Massachusetts was among the first states in the nation to protect health care providers after the Supreme Judicial Court reversal of Roe v. Wade last year, but there continue to be serious questions and concerns about access to reproductive health care locally and nationally, according to a panel of experts who spoke at Clark on March 2. The panelists considered a number of issues, including national access to emergency contraception and gender-affirming care, and taking actionable steps to improve maternal health in Massachusetts, with particular attention to racial and financial inequities.
They flagged legislation pending before the Massachusetts legislature as a national model for the provision of reproductive care services, and clarification for patients of the differences between abortion clinics and crisis pregnancy centers.
“We have to recognize that Roe was never a full guarantee of access to the full spectrum of reproductive health care,” said Claire Teylouni, the director of government affairs for New England-based Reproductive Equity Now. “As we respond to the overturning of Roe, we have to do so in a holistic way, recognizing that while we have made significant strides in abortion access and rights here in Massachusetts, some states are looking to further restrict and criminalize access to abortion care beyond their borders. We have to continually monitor this and look for ways that Massachusetts might need to step in and respond.”
In addition to Teylouni, the “Reproductive Justice in a Post-Roe Massachusetts” panelists were Carrie Baker, a professor of women and gender studies at Smith College; Nikki Fonsh, a grassroots reproductive justice advocate who serves as a volunteer intake case manager for The Abortion Rights Fund of Western Massachusetts and co-chair of the Reproductive Rights subcommittee at the Jewish Community of Amherst; Jenifer McKenna, a reproductive and gender equity consultant and co-founder of the California Women’s Law Center; and Jenny Pacillo, a volunteer and activist with The Jane Fund, which works to fund and support access to abortion in Central Massachusetts.
The event was moderated by Abbie Goldberg, professor of psychology, and Danielle Hanley, professor of political science. The panel was organized to inform the Clark community about the status of reproductive rights and abortion care in Massachusetts and beyond, highlighting key issues impacting bodily autonomy and offering avenues to get involved in advocacy efforts.

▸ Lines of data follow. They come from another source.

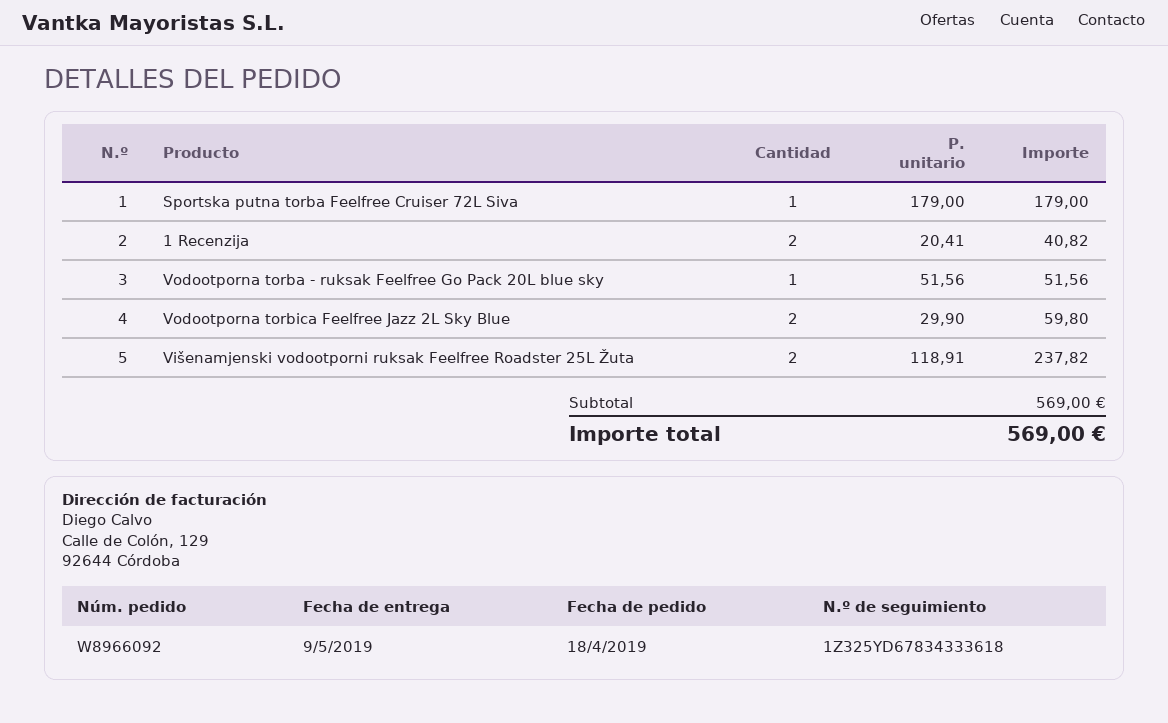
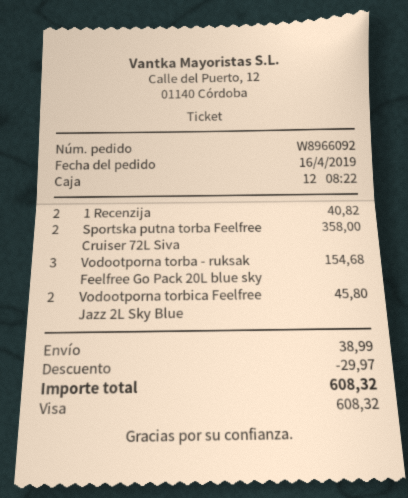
order date: 2019-04-18 -> 2019-04-16
Sportska putna torba Feelfree Cruiser 72L Siva: 1 for 179.00 -> 2 for 358.00
Vodootporna torba - ruksak Feelfree Go Pack 20L blue sky: 1 for 51.56 -> 3 for 154.68
Vodootporna torbica Feelfree Jazz 2L Sky Blue: 2 for 59.80 -> 2 for 45.80
Višenamjenski vodootporni ruksak Feelfree Roadster 25L Žuta: 2 for 237.82 -> none
discount: none -> 29.97
shipping: none -> 38.99
total: 569.00 -> 608.32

“At a time when reproductive rights are under threat across the country, it seemed important to pull together scholars, advocates, and people with lived experience to discuss the challenges of a post-Role America and Massachusetts, but also the opportunities for advocacy and activism,” Goldberg said. “Clark students, faculty, and staff were able to listen to and participate in dialogue with an incredibly engaging group of dynamic leaders, and left feeling more fully informed about the current landscape of issues surrounding reproductive rights and empowered to contribute to a push for change.”
Reproductive Equity Now’s goal for the state legislative session that started in January is to push for policy solutions that benefit maternal health. This includes centering patient care and eliminating financial barriers that were exacerbated by the COVID-19 pandemic. The organization hopes Massachusetts can re-envision health care spending by eliminating all cost-sharing for pregnancy-related care, and is pushing forward a bill that would offer Medicaid coverage for doula care services.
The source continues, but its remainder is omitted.